Op grond van de verordening kunnen toezichthouders [hoge] boetes opleggen. De boetes komen meer in de buurt van de boetes die we kennen in het mededingingsrecht. De verordening maakt boetes mogelijk tot 5% van de wereldwijde jaaromzet met een maximum van € 100 miljoen. Boetes kunnen worden opgelegd voor onder meer:

  • niet tijdig of niet volledig informeren van natuurlijke personen;
  • niet melden of niet volledig melden van datalekken;
  • het niet voldoen aan een verzoek tot verwijdering of niet voorzien van de door een natuurlijk persoon opgevraagde informatie.
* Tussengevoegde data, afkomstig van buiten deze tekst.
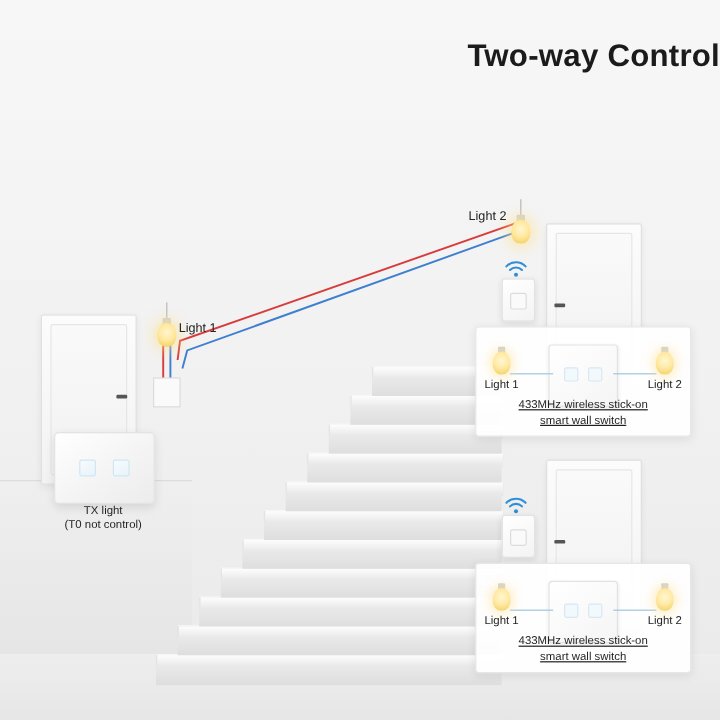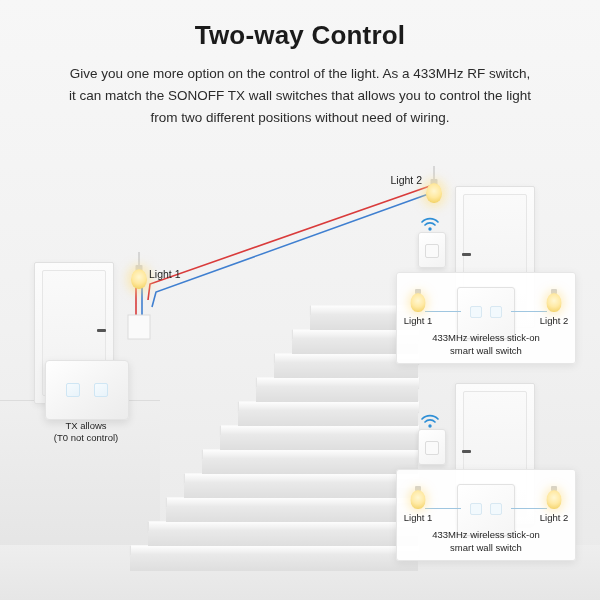--- a/index.html
+++ b/index.html
@@ -25,9 +25,9 @@
   
   .header {
     position: absolute;
-    top: 0; left: 0; right: 0;
+    top: 11px; left: 0; right: 0;
     padding-top: 20px;
-    text-align: center;
+    text-align: right;
     z-index: 40;
   }
   .title {

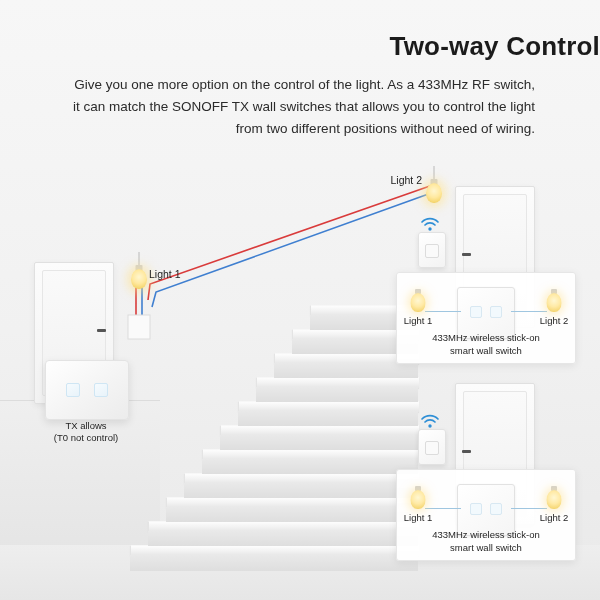--- a/index.html
+++ b/index.html
@@ -455,7 +455,6 @@
 
   <div class="header">
     <h1 class="title txt">Two-way Control</h1>
-    <p class="subtitle txt">Give you one more option on the control of the light. As a 433MHz RF switch, it can match the SONOFF TX wall switches that allows you to control the light from two different positions without need of wiring.</p>
   </div>
 
 </div>

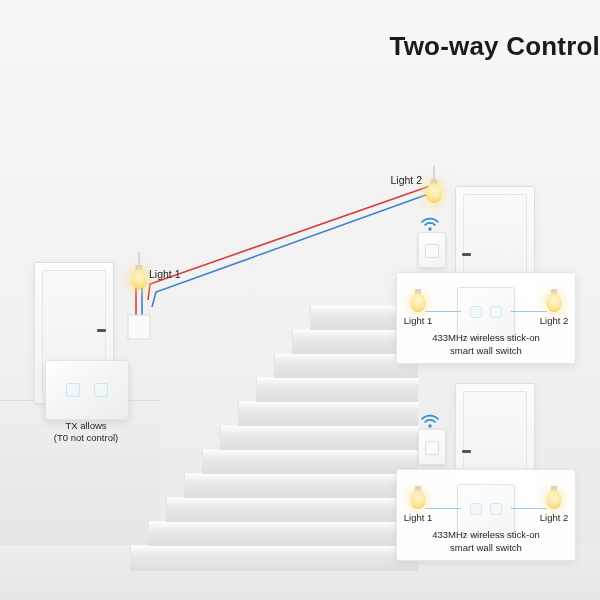--- a/index.html
+++ b/index.html
@@ -249,6 +249,7 @@
     font-size: 9.5px;
     line-height: 1.3;
     color: #1f1f1f;
+    text-decoration: underline;
   }
   .card .cwire {
     position: absolute;

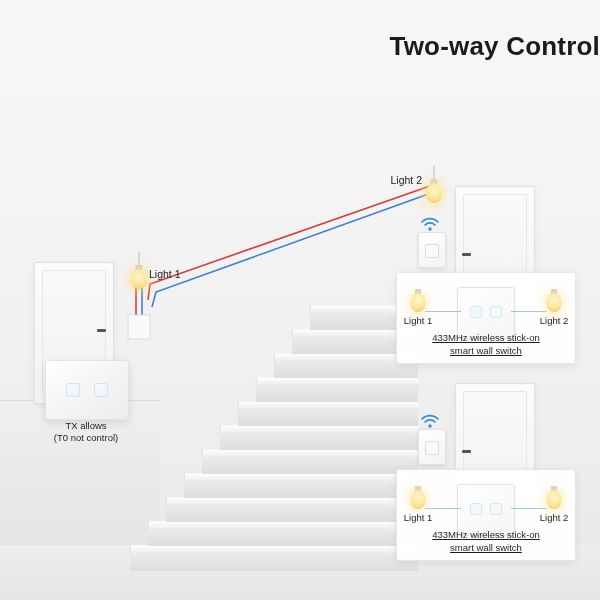--- a/index.html
+++ b/index.html
@@ -376,7 +376,7 @@
     <div class="btn-sq" style="left:48px; top:22px;"></div>
   </div>
   <div class="caption txt" style="left:30px; top:420px; width:112px;">
-    <div>TX allows</div>
+    <div>TX light</div>
     <div>(T0 not control)</div>
   </div>
 

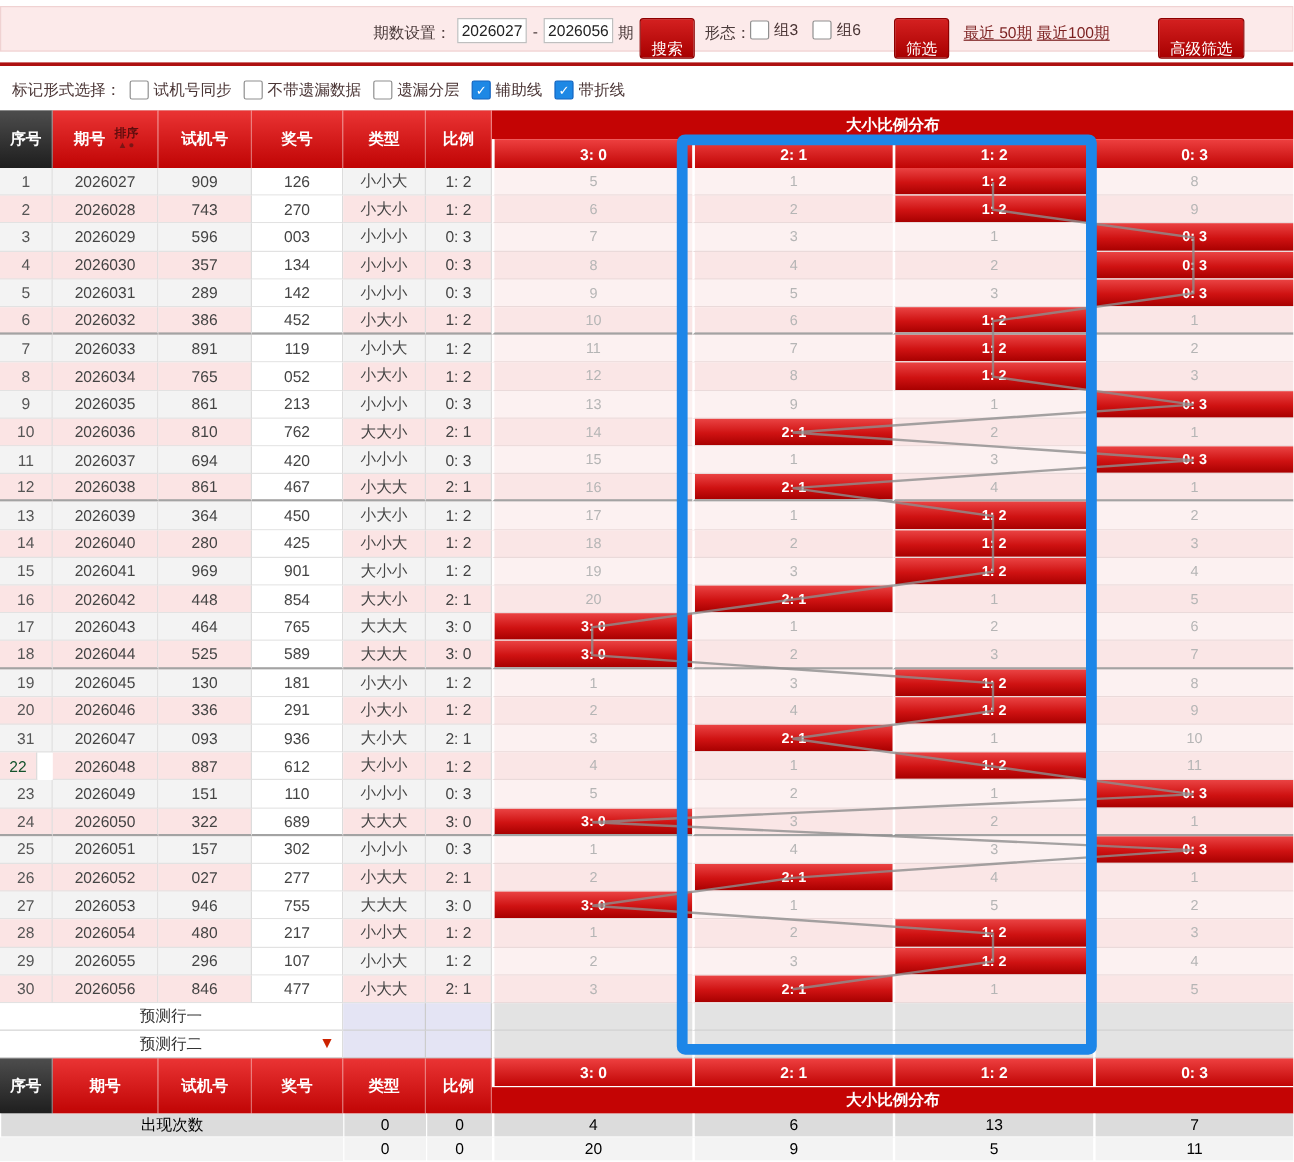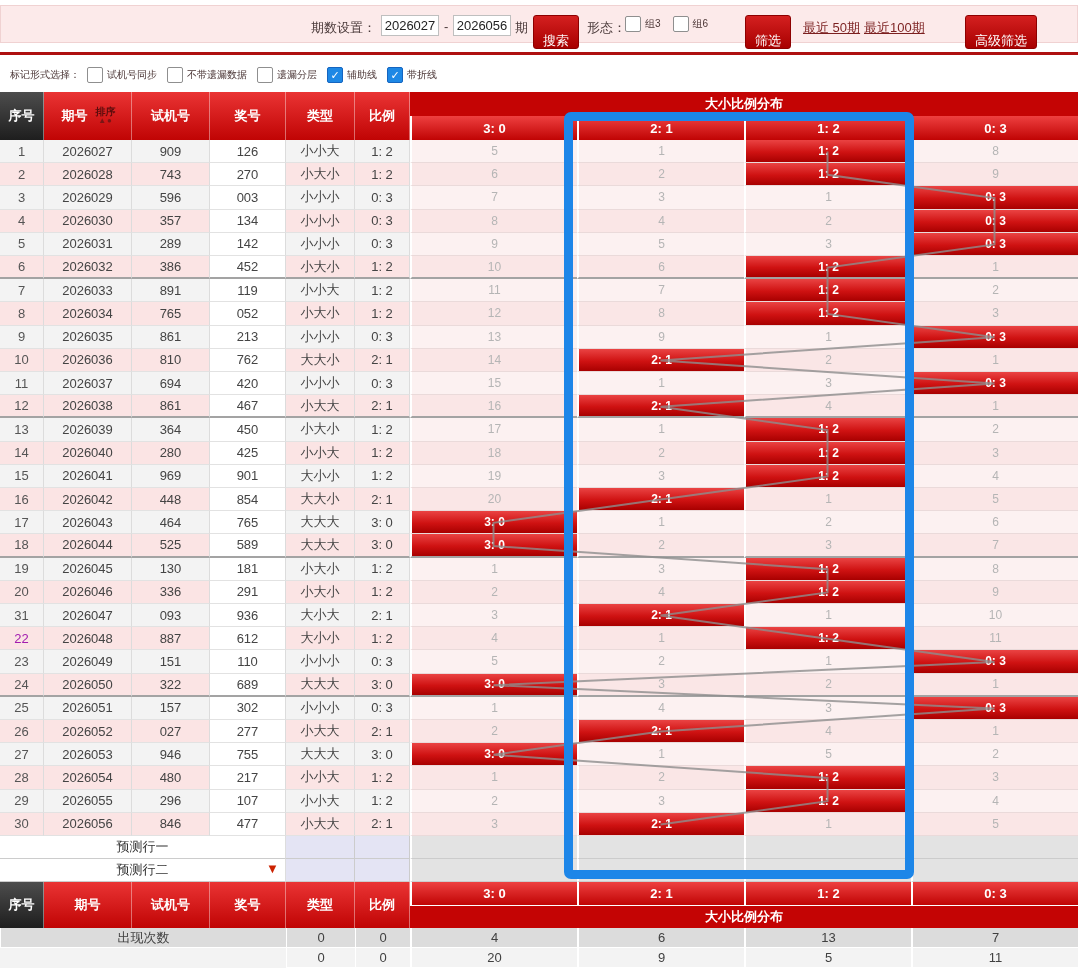--- a/index.html
+++ b/index.html
@@ -20,7 +20,7 @@
   .cbbox{display:inline-flex;align-items:center;justify-content:center;width:14px;height:14px;
          background:#fff;border:1px solid #8f8f8f;border-radius:2px;font-size:11px;color:#fff;cursor:pointer;}
   .cbbox.checked{background:#1e88e5;border-color:#1565c0;}
-  .cblabel{font-size:10px;color:#4a3535;}
+  .cblabel{font-size:13px;color:#4a3535;}
   
   .redline{position:absolute;left:0;top:52px;width:1078px;height:3px;background:#ae1010;}
   

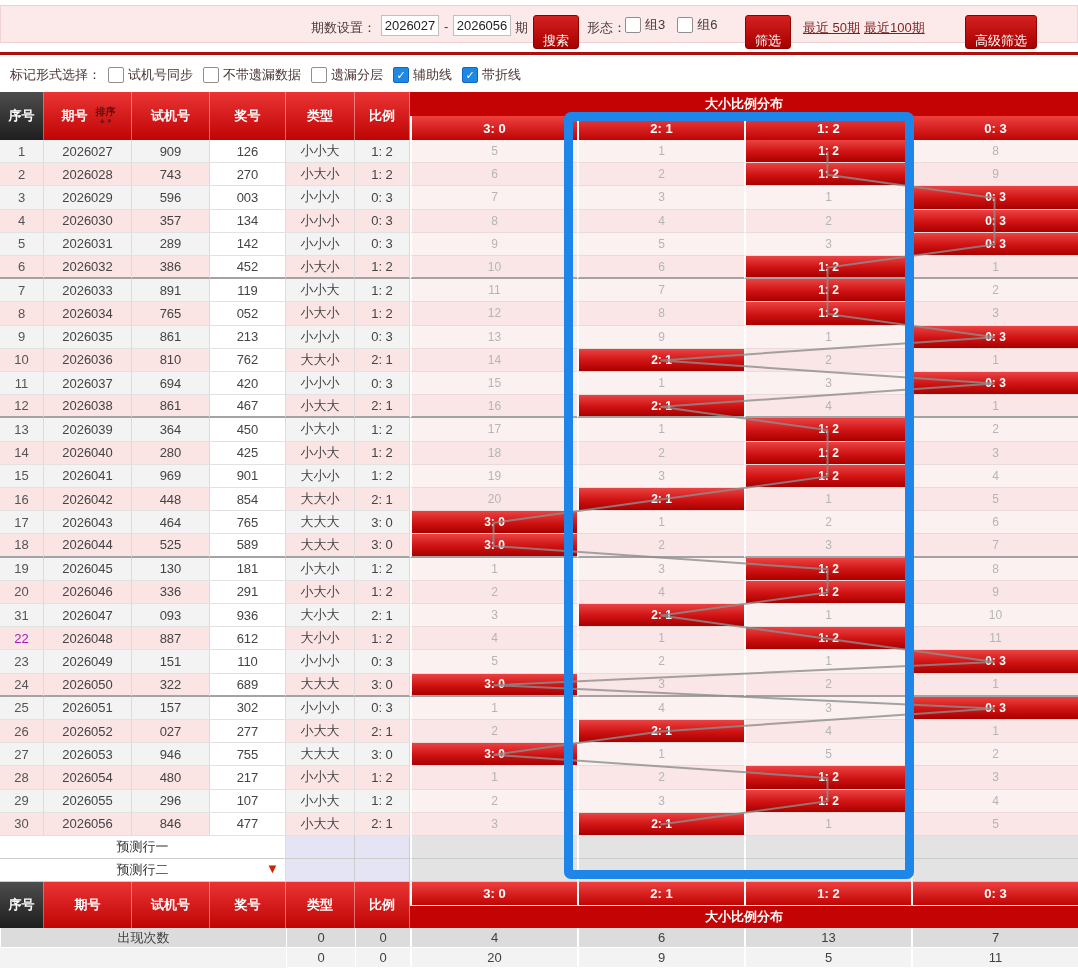--- a/index.html
+++ b/index.html
@@ -408,7 +408,7 @@
         <div class="ccell" style="left: 911px; width: 167px;">10</div>
       </div>
       <div class="drow pink" style="top: 627.2px; height: 23.2px;">
-        <div class="cell" style="left: 0px; width: 44px; color: #a21caf;">22</div>
+        <div class="cell" style="left: 0px; width: 31px; color: #14532d;">22</div>
         <div class="cell" style="left: 44px; width: 88px;">2026048</div>
         <div class="cell" style="left: 132px; width: 78px;">887</div>
         <div class="cell prize" style="left: 210px; width: 76px;">612</div>

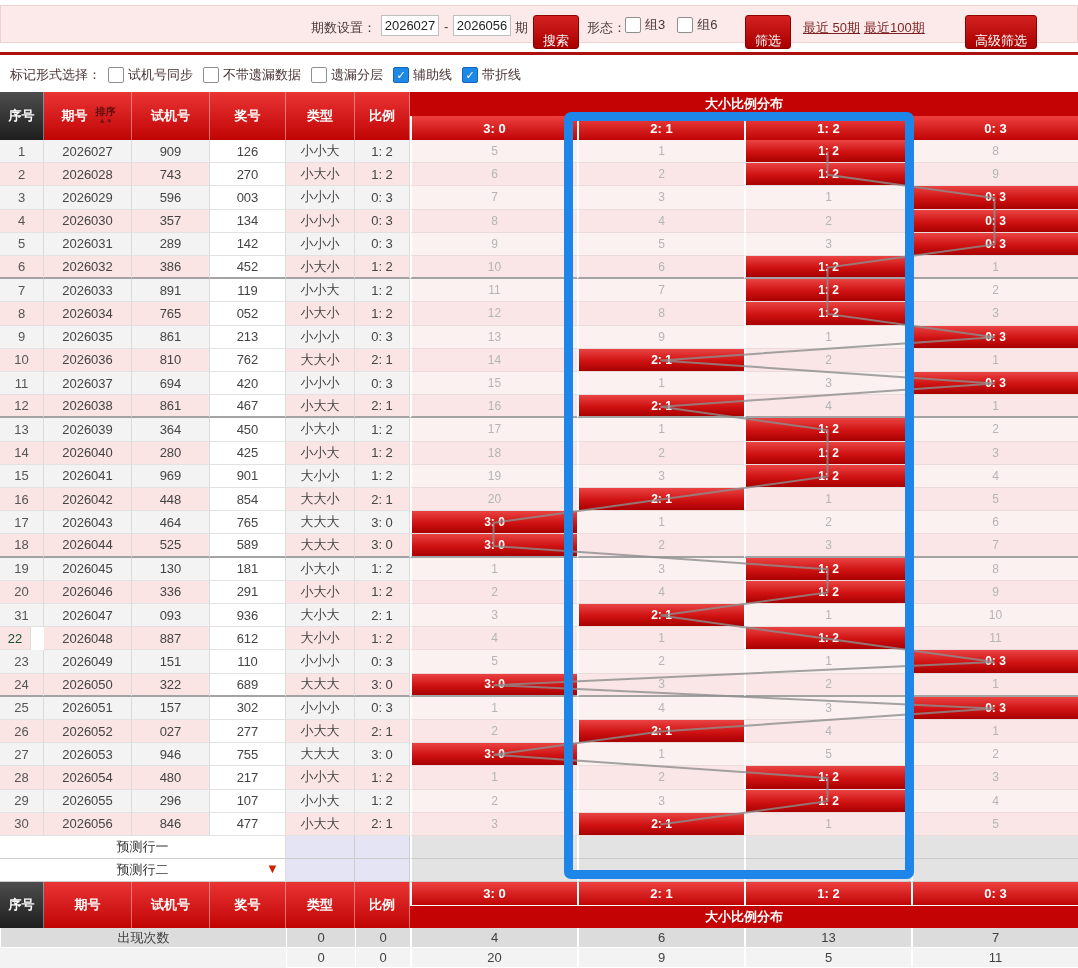--- a/index.html
+++ b/index.html
@@ -75,7 +75,7 @@
          font-weight:bold;display:flex;align-items:center;justify-content:center;border-top:1px solid #fff;box-sizing:border-box;}
   .srow{position:absolute;left:0;width:1078px;height:20px;box-sizing:border-box;}
   .scell{position:absolute;top:0;height:100%;display:flex;align-items:center;justify-content:center;font-size:13px;
-         color:#404040;border-left:1px solid #fff;border-bottom:1px solid #fff;box-sizing:border-box;}
+         color:#000000;border-left:1px solid #fff;border-bottom:1px solid #fff;box-sizing:border-box;}
 </style>
 </head>
 <body>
Wat betekent dit voor de praktijk

  • op dit moment nog niet zoveel. Immers de verordening is nog niet definitief en het is nog onduidelijk wanneer deze in werking treedt. De inhoud van het voorstel voor de verordening geeft wel aan welke richting het op gaat. Bij het maken van beleidskeuzes die verder strekken dan de korte termijn is het verstandig om toch alvast met de inhoud van het voorstel rekening te houden. Zo heeft de verordening gevolgen voor onder andere big data, privacyreglementen, privacy functionarissen, etc.
  • wanneer deze verordening in werking treedt zal allereerst vastgesteld moeten worden of de verordening voor uw organisatie gevolgen heeft en wat deze gevolgen zijn.
  • er zal privacybeleid geformuleerd moeten worden dat in overeenstemming is met de verordening. Bestaande privacystatements zullen moeten worden geëvalueerd en [waarschijnlijk] worden aangepast om nog compliant te zijn.
  • mogelijk betekent dit dat er een privacy functionaris aangesteld moet worden wanneer dat nu nog niet het geval is.
  • mogelijk betekent dit dat anders met eigen data of aangekochte data omgegaan moet worden. Uw big data beleid moet mogelijk worden aangepast.